5. Konfigurationsmanagement (Lua-basiert)
5.1 Lua-Konfiguration statt YAML
Gateway-Konfiguration:
-- config/gateway.lua
return {
server = {
host = "127.0.0.1",
port = 8080,
max_connections = 1000,
request_timeout = 30
},
security = {
api_keys = {
{
key = os.getenv("HUGO_API_KEY"),
name = "hugo-frontend",
permissions = { "mail:send", "comments:read" },
allowed_ips = { "127.0.0.1", "10.0.0.0/8" }
}
}
},
services = {
require("services.formular2mail"),
require("services.sagjan")
},
logging = {
level = "info",
file = "/var/log/furt/gateway.log"
}
}
Vorteile Lua-Config:
- Native Programmierbarkeit (Loops, Conditions, Functions)
- Environment-Variable-Access direkt in Config
- Validation durch Lua-Logic möglich
- Kommentare und Dokumentation integriert
- Modularität durch require()
5.2 Config-Validation
-- src/lua/gateway/config_validator.lua
local validator = {}
function validator.validate_gateway_config(config)
assert(config.server, "server config required")
assert(config.server.port, "server.port required")
assert(type(config.server.port) == "number", "server.port must be number")
for _, service in ipairs(config.services) do
validator.validate_service_config(service)
end
return true
end
function validator.validate_service_config(service)
assert(service.name, "service.name required")
assert(service.path_prefix, "service.path_prefix required")
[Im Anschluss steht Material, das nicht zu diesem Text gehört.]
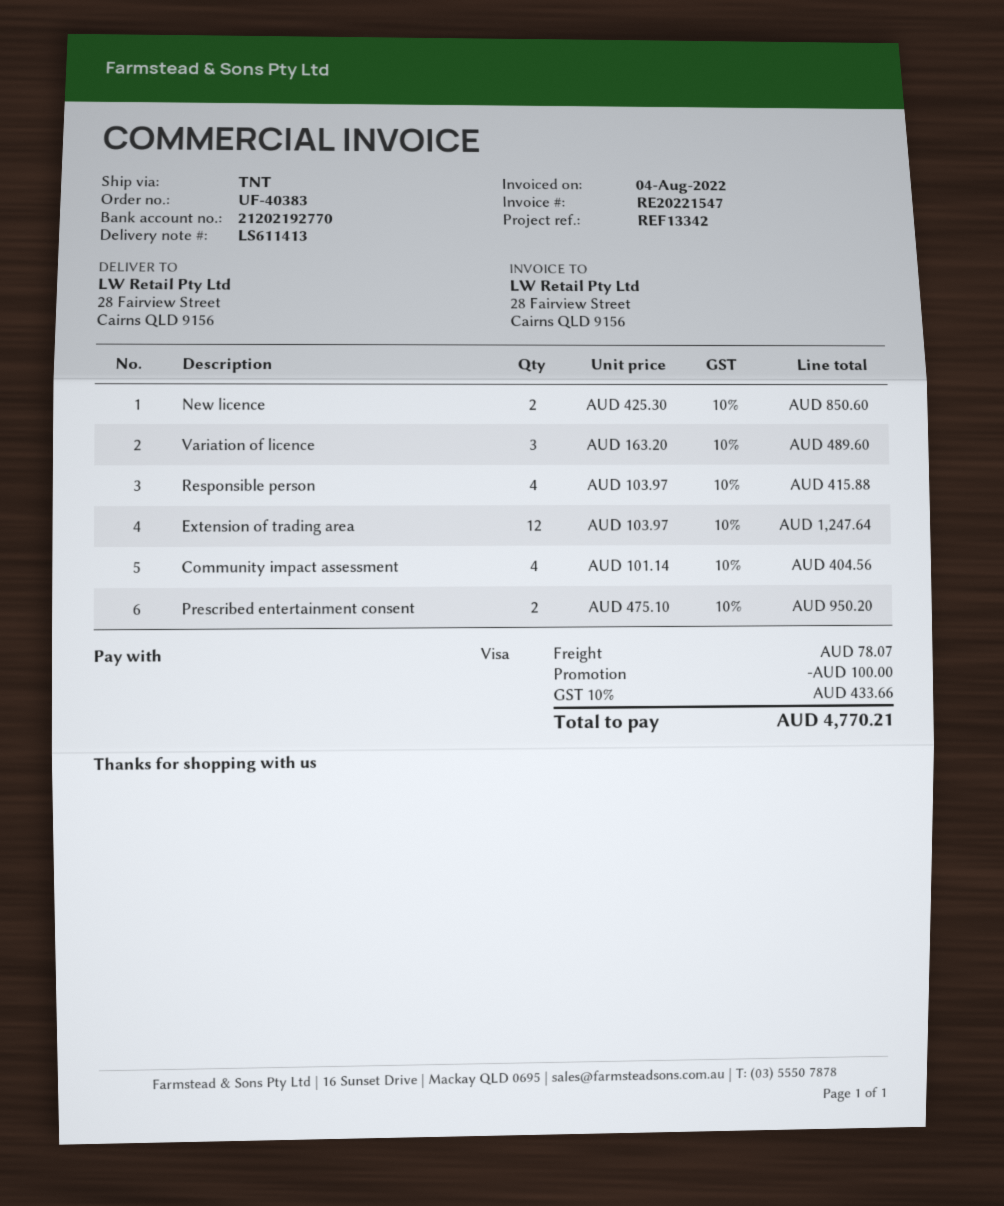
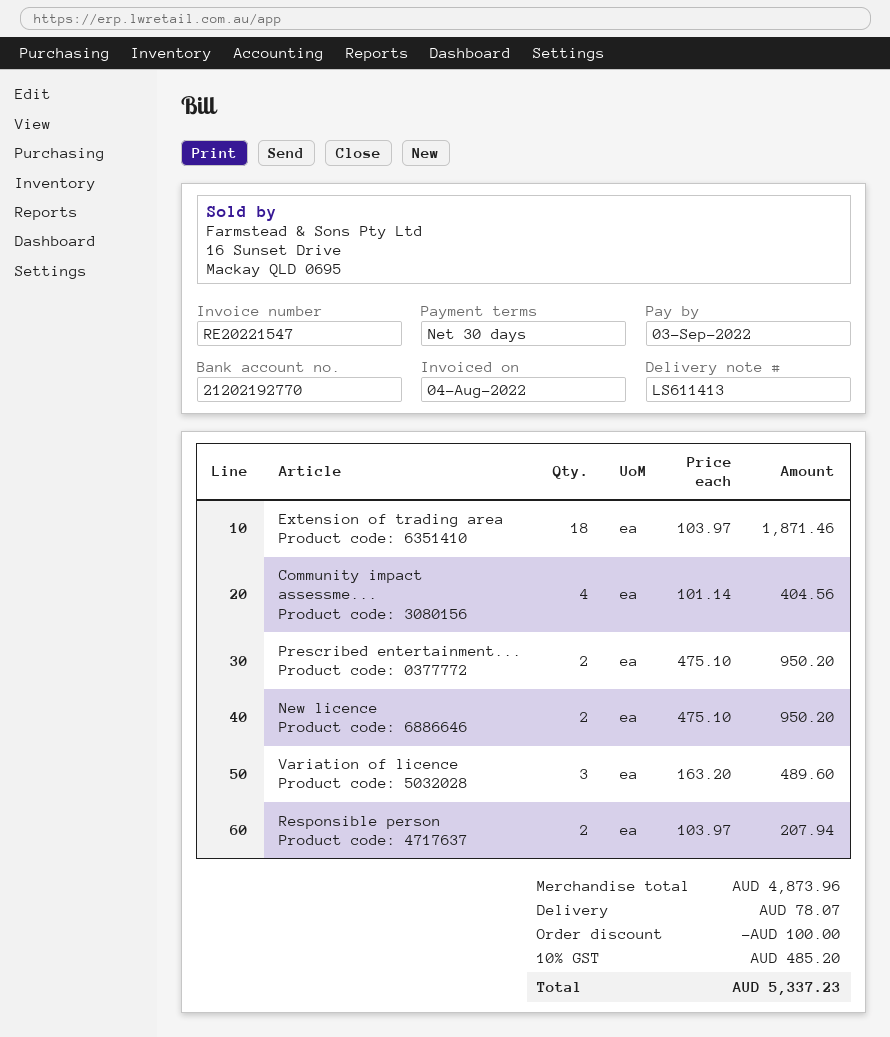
New licence: 2 x 425.30 = 850.60 -> 2 x 475.10 = 950.20
Responsible person: 4 x 103.97 = 415.88 -> 2 x 103.97 = 207.94
Extension of trading area: 12 x 103.97 = 1247.64 -> 18 x 103.97 = 1871.46
tax: 10% = 433.66 -> 10% = 485.20
total: 4770.21 -> 5337.23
assert(service.port, "service.port required")
return true
end
return validator
6. Authentifizierung und Sicherheit
6.1 C-basierte Auth-Implementation
// src/core/auth.c
#include "auth.h"
#include <string.h>
typedef struct {
char key[64];
char name[32];
char **permissions;
char **allowed_ips;
} api_key_t;
int auth_validate_api_key(const char *key, const char *client_ip) {
// Load API keys from Lua config
// Validate key and IP
// Return permissions mask
}
int auth_check_permission(int permissions_mask, const char *permission) {
// Check if permission is allowed
}
6.2 IP-Allowlisting in C
// src/core/ip_filter.c
#include <arpa/inet.h>
int ip_is_allowed(const char *client_ip, char **allowed_ips) {
for (int i = 0; allowed_ips[i] != NULL; i++) {
if (ip_matches_cidr(client_ip, allowed_ips[i])) {
return 1;
}
}
return 0;
}
int ip_matches_cidr(const char *ip, const char *cidr) {
// CIDR matching implementation
}
7. Performance und Ressourcen
7.1 Memory-Management
C-Memory-Management:
- Stack-Allocation wo möglich
- Explicit malloc/free für dynamische Allocations
- Memory-Pools für häufige Allocations
- Valgrind-Testing mandatory
Lua-Integration:
- Lua-GC-Tuning für Server-Workloads
- C ↔ Lua Memory-Boundary klar definiert
- Lua-State-Isolation zwischen Services
7.2 Performance-Charakteristika
Erwartete Performance:
- Memory: < 10 MB für Gateway + 3 Services
- CPU: < 1% bei 100 req/s
- Startup: < 100ms Cold-Start
- Latency: < 1ms Gateway-Overhead
vs. Go-Implementation:
- 10x weniger Memory (keine GC, kein Runtime)
- 5x weniger CPU (native Code, keine Abstractions)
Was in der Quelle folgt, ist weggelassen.